On May 1, 2006, the Panhandlers' Union organized a May Day protest to shut down Rideau Street, and succeeded for more than one hour. The action targeted the Rideau Centre because of alleged incidents of violence against the homeless by mall security, two of which resulted in litigation. These alleged incidents included attacks against members of the union. Rideau Centre eventually settled the suit. The direct action also targeted the Safe Streets Act, which the Panhandlers' Union had criticized for being legislation which 'unfairly targets the poor. The action also targeted a by-law passed by Ottawa City Hall which outlawed selling newspapers on street corners. On the same day, Union members occupied the Elgin Street Police Station in Ottawa.
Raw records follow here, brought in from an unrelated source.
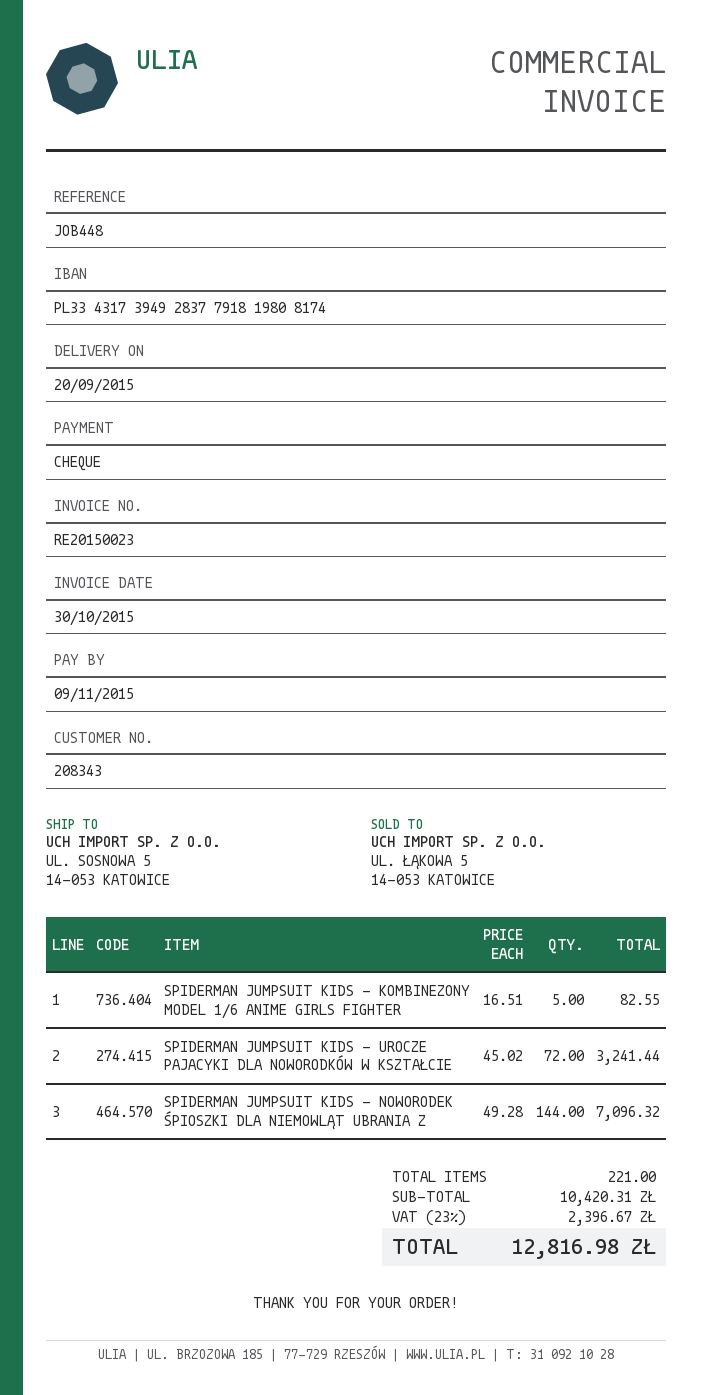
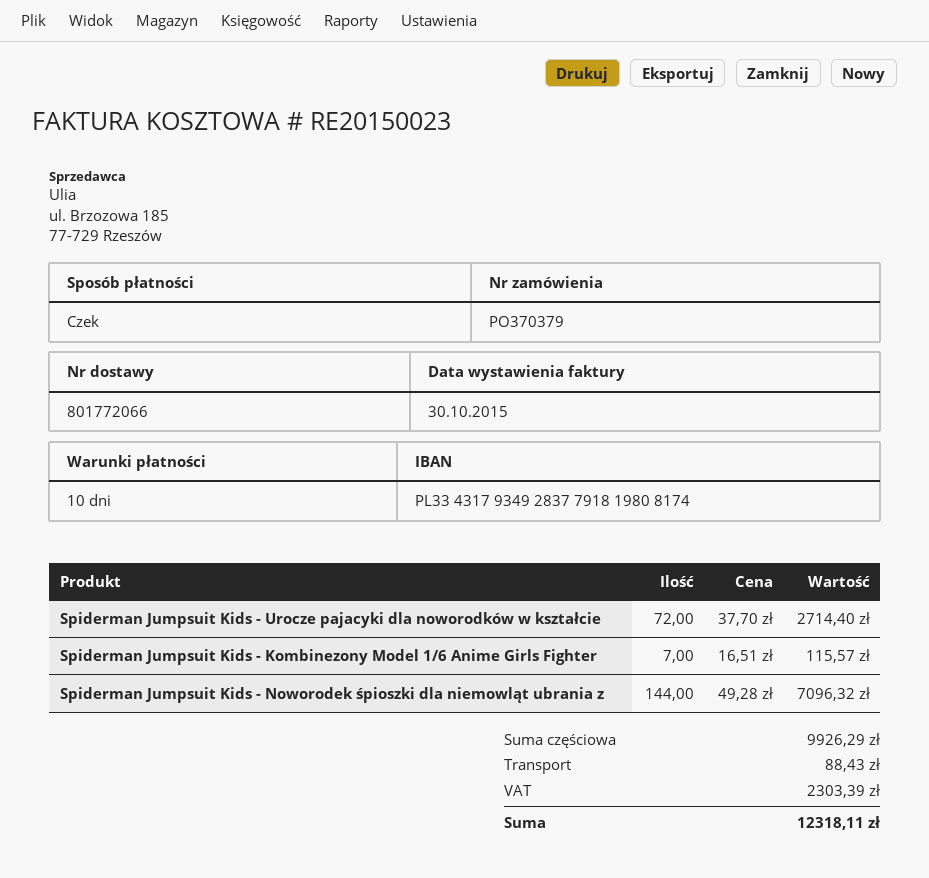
bank account: PL33431739492837791819808174 -> PL33431793492837791819808174
SPIDERMAN JUMPSUIT KIDS - KOMBINEZONY MODEL 1/6 ANIME GIRLS FIGHTER: 5 x 16.51 = 82.55 -> 7 x 16.51 = 115.57
SPIDERMAN JUMPSUIT KIDS - UROCZE PAJACYKI DLA NOWORODKÓW W KSZTAŁCIE: 72 x 45.02 = 3241.44 -> 72 x 37.70 = 2714.40
subtotal: 10420.31 -> 9926.29
shipping: none -> 88.43
tax: 2396.67 -> 2303.39
total: 12816.98 -> 12318.11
In 2007, a coalition of businesses, social service providers, downtown residents and police launched a campaign urging an economic boycott of panhandlers. The union's 2007 May Day event targeted the Bank Street Business Improvement Area, which the organizers felt was complicit in targeting Union members and lobbying City Hall for legislation they wished to see pass. A rally was held outside of the BIA offices, with speeches on the issue of panhandling and poverty in Ottawa. Emotions were high during the protest because of recent comments made by Mayor Larry O'Brien comparing panhandlers to pigeons. The response by the union was to egg the offices of the Bank Street BIA. Organizers of the event said this was done because it's the exact behaviour to be expected of pigeons.

==Complaint against City of Ottawa==

The union prepared a complaint to the Canadian Human Rights Commission against the City of Ottawa in January 2009 after the latter erected a wrought iron fence to prevent union members from sleeping beneath an underpass. The fence was installed on the recommendation of the city's transportation committee in order to improve safety on the underpass, though Nellis argued that it in fact threatened the safety and security of those union members in Ottawa who relied upon its shelter in the winter.

Nellis revealed in a statement at an Ottawa City Council meeting that a settlement had been made between the city and the OPU. There is a non-disclosure agreement in place so the exact details of the agreement are unknown.

==Andrew Nellis==

One of the original organizers of the OPU, Andrew Nellis was active with the union between 2005 and 2011. He was the spokesperson for the union for much of that time, which involved him meeting with Ottawa police and city councillors.

Nellis was arrested on April 30, 2008, the day before the annual May Day march by the IWW and Ottawa Panhandlers Union. He was allegedly caught by police trying to cut a lock on a gate in the pedestrian underpass close to the Rideau Centre. The gate had been recently put up by the City of Ottawa to prevent homeless people from sitting or sleeping under the bridge. Nellis was first held at the Elgin police station, where he was offered a deal to be released on bail with certain conditions. He refused these conditions, and was transferred to Innes Road two days later. During his time in jail, he began organizing his fellow inmates because of the poor conditions of the jail. This led to a front page article in the Ottawa Citizen about the Innes Road jail.

When Nellis appeared in court on Elgin Street on May 1, 2008 a group of concerned citizens entered the court and chanted "Andrew Nellis under attack. What do we do? Stand up, fight back!" The group was made up of OPW Union members, the homeless, Wobblies, members of People's Global Action Bloc Ottawa, and other Ottawa anarchists and activists. Nellis was released from jail 5 days later. The charges against him were later dropped by the Crown Attorney.

Nellis ran in the 2010 Ottawa municipal election for Ottawa City Council in the Rideau-Vanier Ward. Nellis finished in 3rd with 462 votes.

He is no longer spokesperson for the OPU and is pursuing a career as a tarot card reader. He has since started Street Labourers of Windsor (SLOW) which is an IWW-affiliated union including panhandlers, buskers, street people and the homeless in Windsor, Ontario.